# TASK BRIEF:
Each line in the records below, from the one that contains "- The dataset" to the one that contains "- For users", should be reproduced exactly, the first and last included.

# RECORDS PROVIDED:
****************************************
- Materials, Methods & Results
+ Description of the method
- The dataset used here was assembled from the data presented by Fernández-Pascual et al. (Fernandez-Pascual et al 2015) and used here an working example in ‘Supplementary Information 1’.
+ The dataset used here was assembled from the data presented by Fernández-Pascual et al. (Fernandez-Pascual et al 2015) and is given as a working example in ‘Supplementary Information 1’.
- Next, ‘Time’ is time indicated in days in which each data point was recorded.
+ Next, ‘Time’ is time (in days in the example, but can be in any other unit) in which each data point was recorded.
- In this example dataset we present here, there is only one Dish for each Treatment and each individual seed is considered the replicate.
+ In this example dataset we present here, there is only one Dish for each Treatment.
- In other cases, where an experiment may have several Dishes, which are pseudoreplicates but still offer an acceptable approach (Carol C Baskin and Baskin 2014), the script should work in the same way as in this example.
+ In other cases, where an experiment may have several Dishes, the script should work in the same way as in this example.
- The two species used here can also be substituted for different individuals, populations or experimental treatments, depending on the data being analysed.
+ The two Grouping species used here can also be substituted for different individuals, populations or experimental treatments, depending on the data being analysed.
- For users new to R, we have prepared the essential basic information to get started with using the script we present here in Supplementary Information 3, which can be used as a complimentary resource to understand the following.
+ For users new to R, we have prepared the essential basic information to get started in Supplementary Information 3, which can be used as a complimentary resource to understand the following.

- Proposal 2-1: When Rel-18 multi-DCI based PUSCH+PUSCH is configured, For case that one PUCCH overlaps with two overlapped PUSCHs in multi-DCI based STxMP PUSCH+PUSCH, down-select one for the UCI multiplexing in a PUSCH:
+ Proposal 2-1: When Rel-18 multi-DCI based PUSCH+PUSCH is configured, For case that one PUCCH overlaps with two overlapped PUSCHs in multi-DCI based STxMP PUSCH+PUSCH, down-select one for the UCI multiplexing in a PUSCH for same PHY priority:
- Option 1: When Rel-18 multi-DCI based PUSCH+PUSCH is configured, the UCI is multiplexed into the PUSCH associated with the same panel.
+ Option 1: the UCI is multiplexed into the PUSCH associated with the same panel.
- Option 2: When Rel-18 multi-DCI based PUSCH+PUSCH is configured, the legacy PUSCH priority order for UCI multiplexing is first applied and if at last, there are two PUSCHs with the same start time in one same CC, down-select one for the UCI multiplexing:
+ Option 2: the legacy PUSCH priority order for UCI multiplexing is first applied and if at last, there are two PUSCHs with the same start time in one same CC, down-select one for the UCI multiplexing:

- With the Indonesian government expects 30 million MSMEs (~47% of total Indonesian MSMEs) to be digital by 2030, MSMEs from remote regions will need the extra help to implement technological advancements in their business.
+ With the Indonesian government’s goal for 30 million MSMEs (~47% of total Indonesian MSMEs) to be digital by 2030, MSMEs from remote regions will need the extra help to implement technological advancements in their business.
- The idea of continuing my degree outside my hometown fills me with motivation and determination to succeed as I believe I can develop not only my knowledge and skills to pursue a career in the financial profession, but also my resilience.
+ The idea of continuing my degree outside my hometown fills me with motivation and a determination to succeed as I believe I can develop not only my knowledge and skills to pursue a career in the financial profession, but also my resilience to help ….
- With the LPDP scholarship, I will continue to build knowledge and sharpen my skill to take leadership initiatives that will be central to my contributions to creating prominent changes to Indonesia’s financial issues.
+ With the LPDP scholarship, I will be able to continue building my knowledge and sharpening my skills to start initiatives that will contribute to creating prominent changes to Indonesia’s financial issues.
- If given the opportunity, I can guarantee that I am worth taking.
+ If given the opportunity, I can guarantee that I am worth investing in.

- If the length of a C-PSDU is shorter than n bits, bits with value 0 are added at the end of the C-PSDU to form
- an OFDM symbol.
****************************************
# SOLVED PROBLEM:
- The dataset used here was assembled from the data presented by Fernández-Pascual et al. (Fernandez-Pascual et al 2015) and used here an working example in ‘Supplementary Information 1’.
+ The dataset used here was assembled from the data presented by Fernández-Pascual et al. (Fernandez-Pascual et al 2015) and is given as a working example in ‘Supplementary Information 1’.
- Next, ‘Time’ is time indicated in days in which each data point was recorded.
+ Next, ‘Time’ is time (in days in the example, but can be in any other unit) in which each data point was recorded.
- In this example dataset we present here, there is only one Dish for each Treatment and each individual seed is considered the replicate.
+ In this example dataset we present here, there is only one Dish for each Treatment.
- In other cases, where an experiment may have several Dishes, which are pseudoreplicates but still offer an acceptable approach (Carol C Baskin and Baskin 2014), the script should work in the same way as in this example.
+ In other cases, where an experiment may have several Dishes, the script should work in the same way as in this example.
- The two species used here can also be substituted for different individuals, populations or experimental treatments, depending on the data being analysed.
+ The two Grouping species used here can also be substituted for different individuals, populations or experimental treatments, depending on the data being analysed.
- For users new to R, we have prepared the essential basic information to get started with using the script we present here in Supplementary Information 3, which can be used as a complimentary resource to understand the following.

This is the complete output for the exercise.